── GIVEN INFORMATION ──

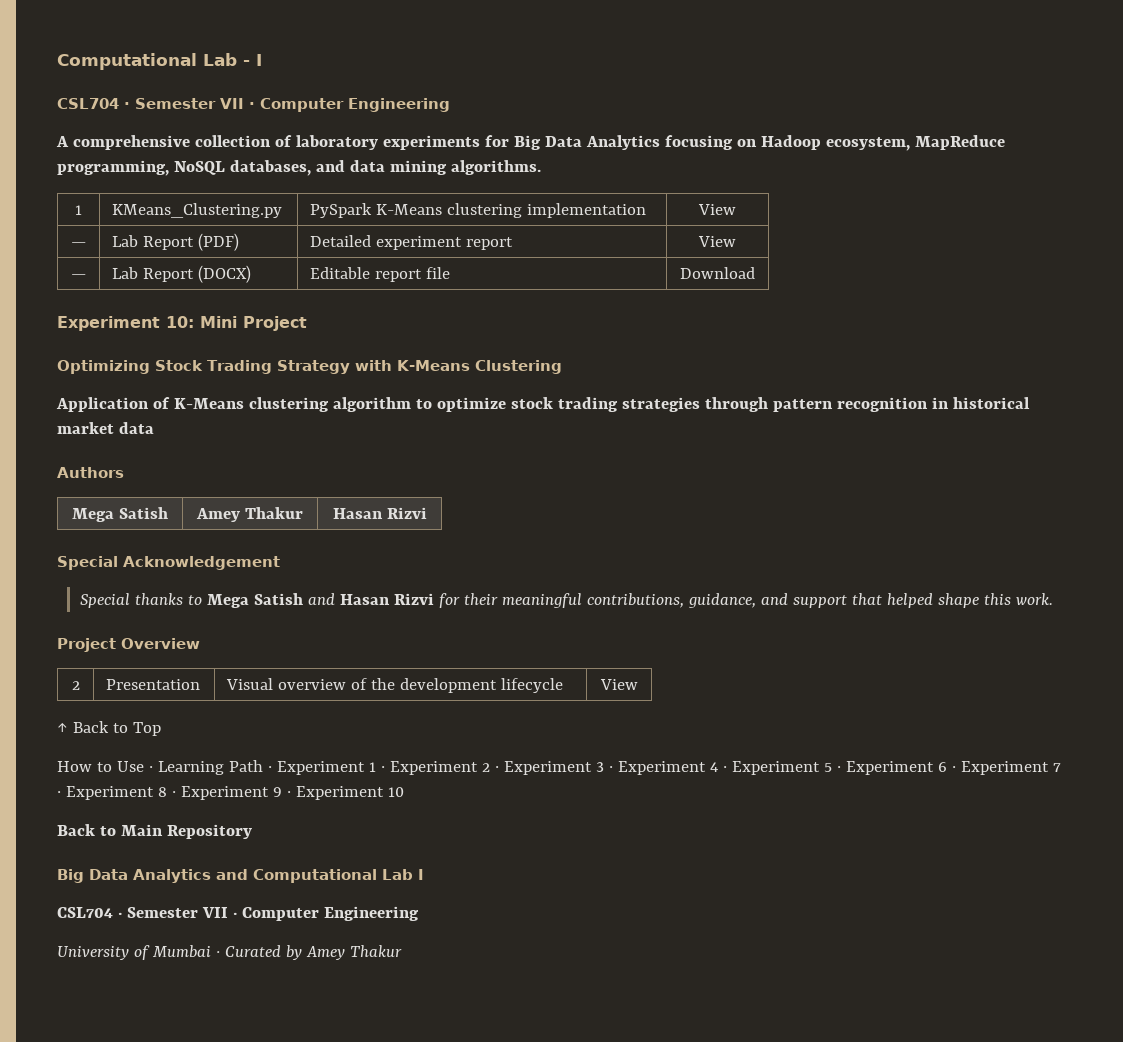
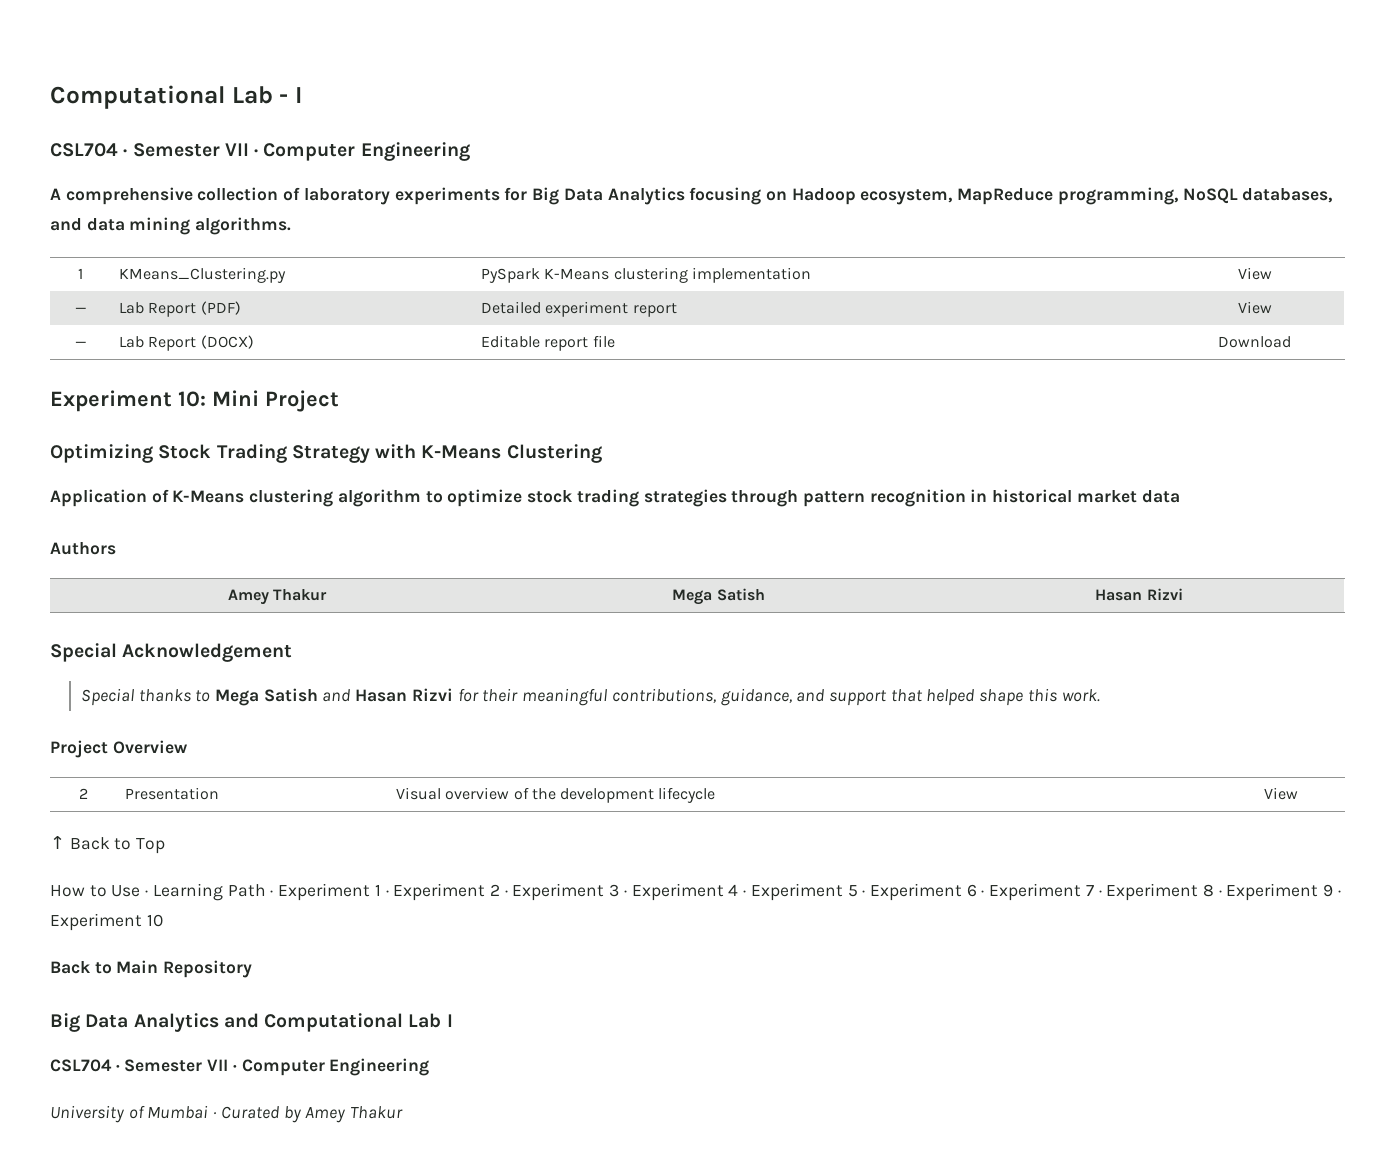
- Mega Satish | Amey Thakur | Hasan Rizvi
+ Amey Thakur | Mega Satish | Hasan Rizvi

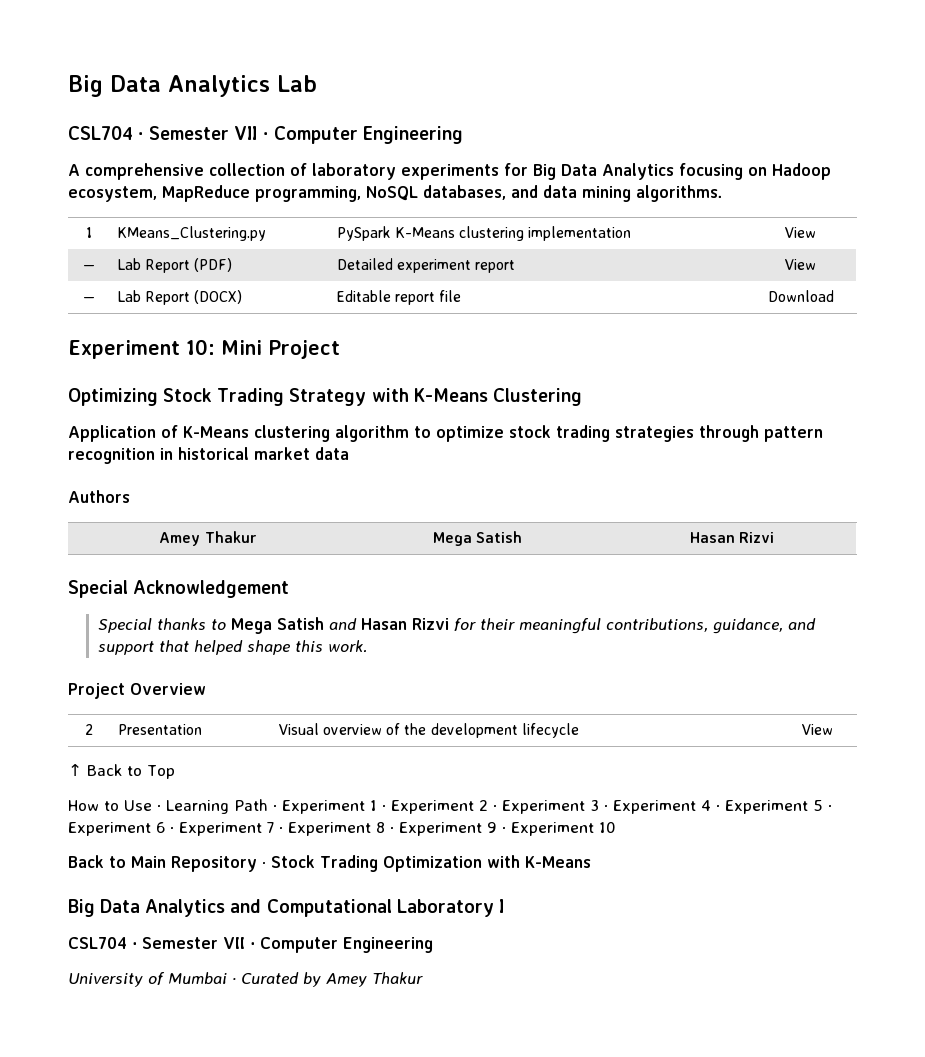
- Computational Lab - I
+ Big Data Analytics Lab
- Back to Main Repository
+ Back to Main Repository · Stock Trading Optimization with K-Means
- Big Data Analytics and Computational Lab I
+ Big Data Analytics and Computational Laboratory I

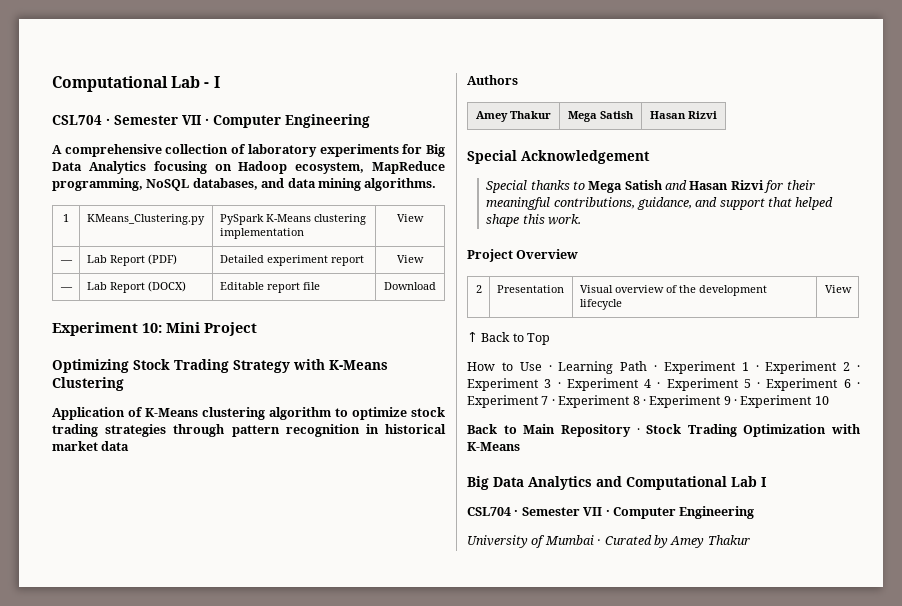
- Big Data Analytics Lab
+ Computational Lab - I
- Big Data Analytics and Computational Laboratory I
+ Big Data Analytics and Computational Lab I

───

PROBLEM => The line containing "- Big Data Analytics Lab" marks the start. Reproduce it and all lines after it through the end of the listing, exactly and alone.

RESULT FOR THIS EXERCISE =>
- Big Data Analytics Lab
+ Computational Lab - I
- Big Data Analytics and Computational Laboratory I
+ Big Data Analytics and Computational Lab I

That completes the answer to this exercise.